[EM] Strategy-free criterion

Chris Benham cbenhamau at yahoo.com.au
Mon Jun 10 04:35:04 PDT 2024


CLC,

I assume no-one posts a ballot "intending to be irrelevant"  (and 
whether they do or not I don't see as relevant).

Normally I wouldn't expect irrelevant ballots to be literally "empty", 
just containing no information about any of the remotely viable information.

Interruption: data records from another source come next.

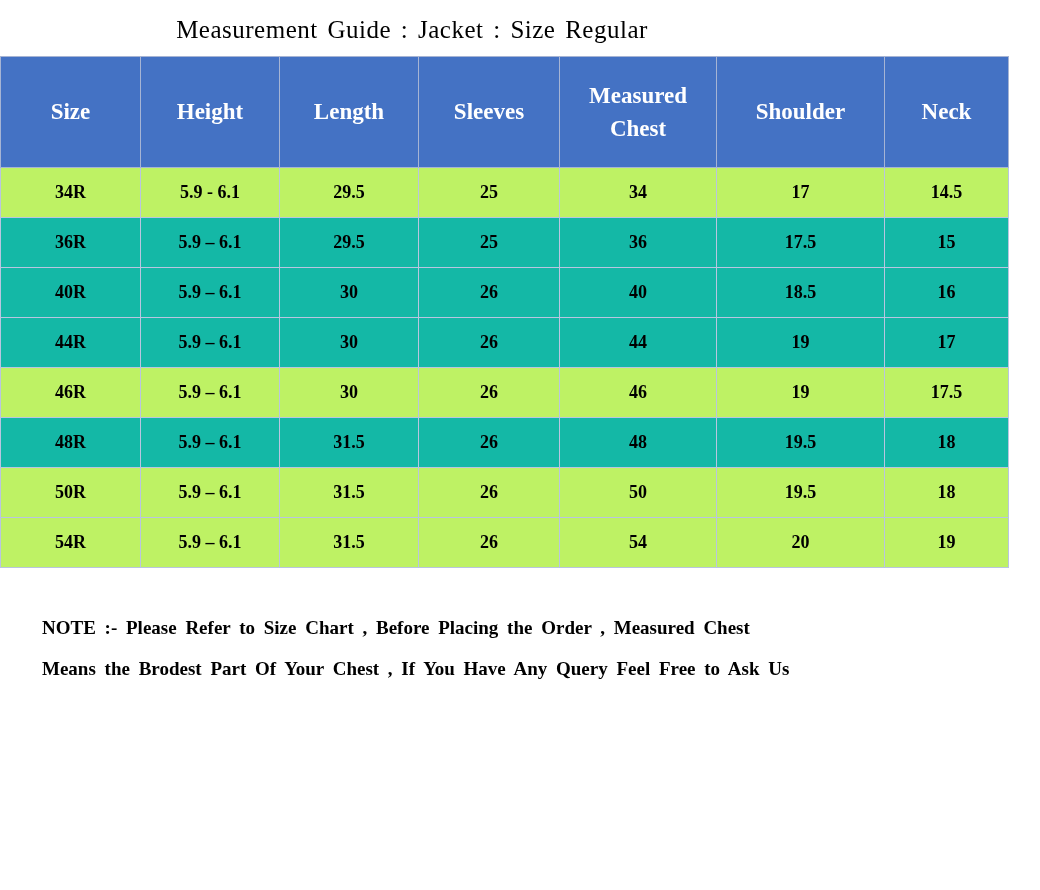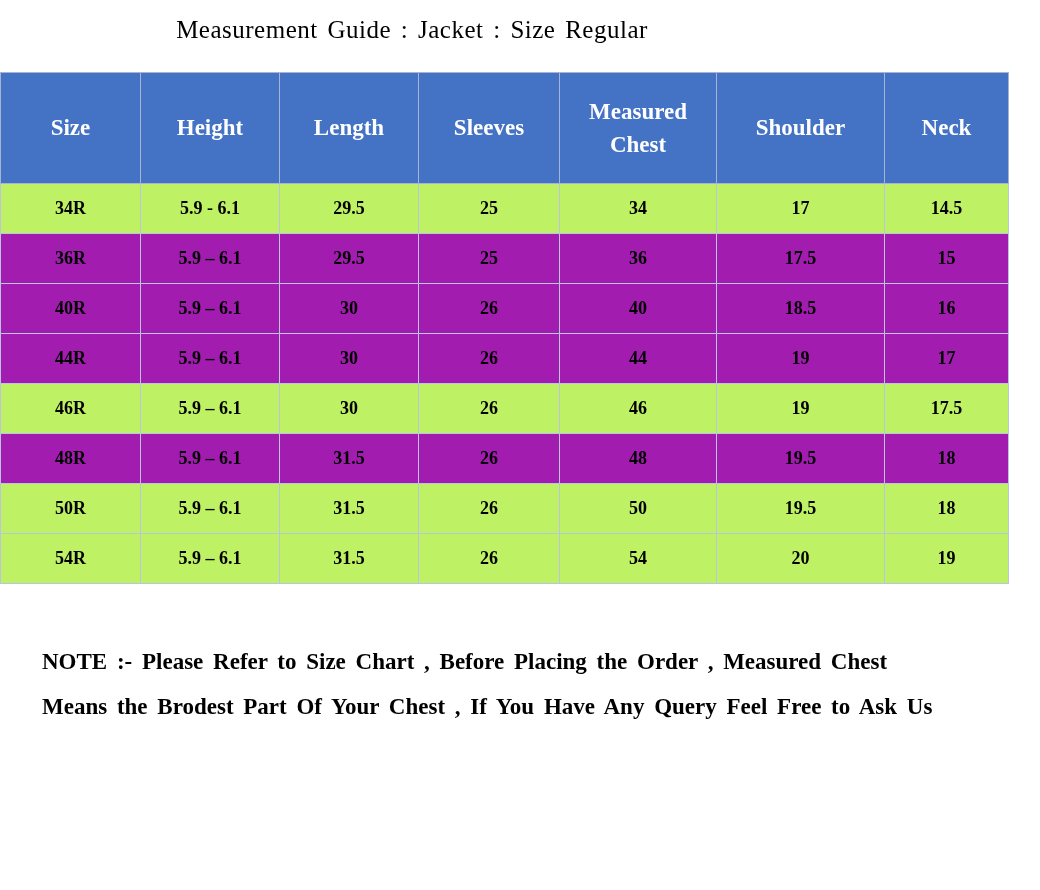"Size" table.size-table { margin: 16px auto -> 0 auto }
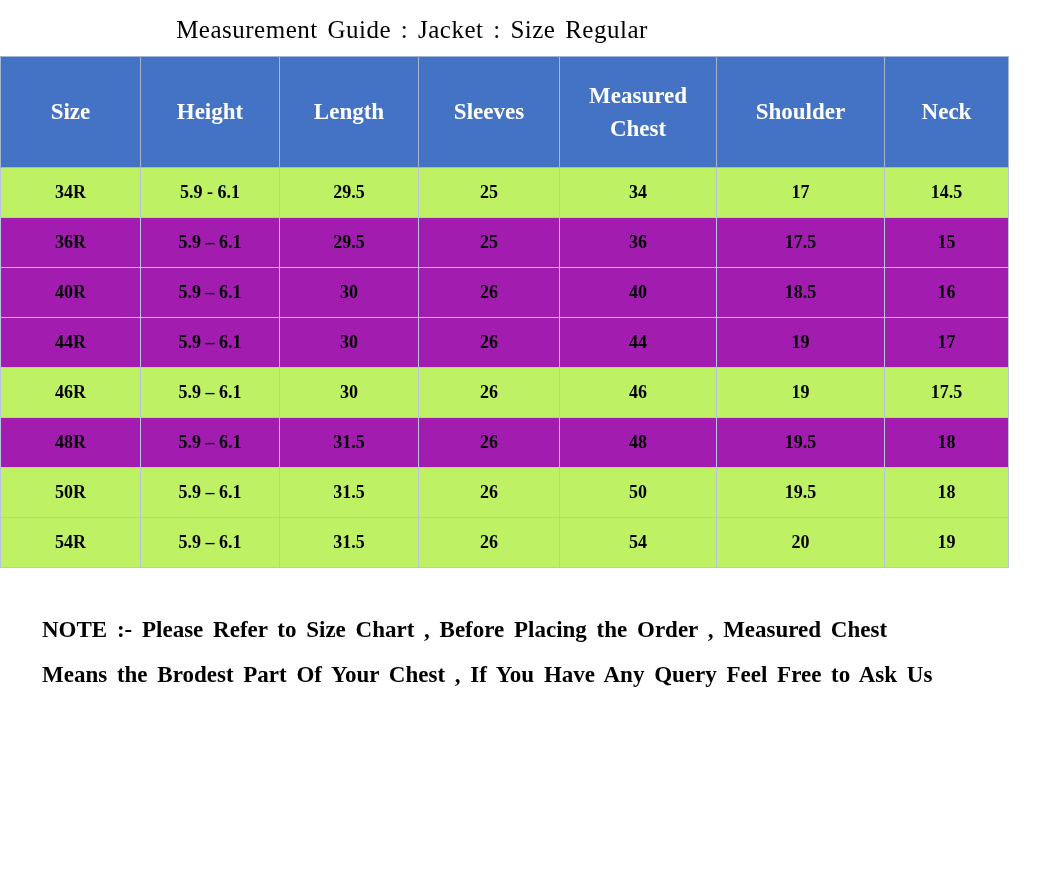"36R" table.size-table tr.row-plain td { background: #a21caf -> #14b8a6 }
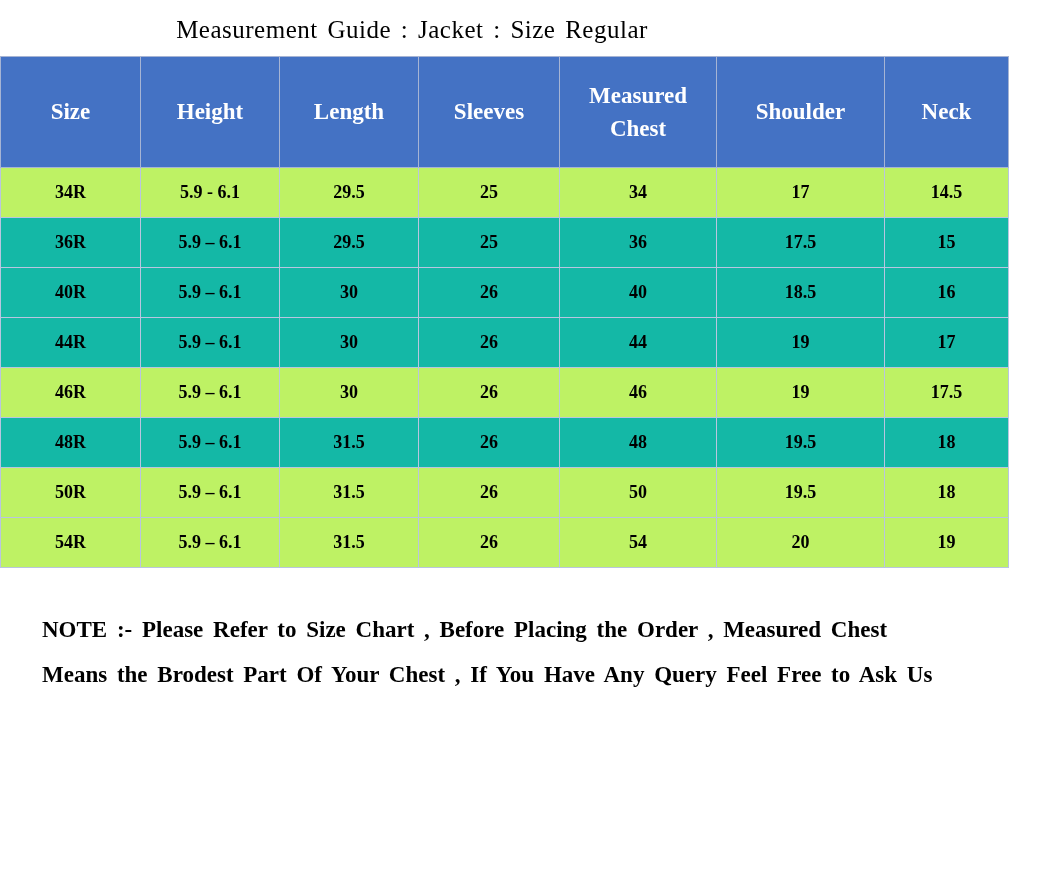"NOTE :- Please Refer to" .note-line { font-size: 23px -> 19px }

> An equal-ranking isn’t a way to express indifference (or else 
> equal-ranks would never happen); it’s a way of pleading the fifth

What?

> Learning that a voter refuses to say whether they prefer Bob or Bill 
> provides an important piece of information.
>
Which is?

> Learning a voter has cast a completely blank ballot is an extreme 
> case, where the ballot provides a very important piece of information: 
> it means the voter expects a participation failure, because a nonempty 
> ballot will hurt them.

But an empty one might "help" them ??  Hilarious.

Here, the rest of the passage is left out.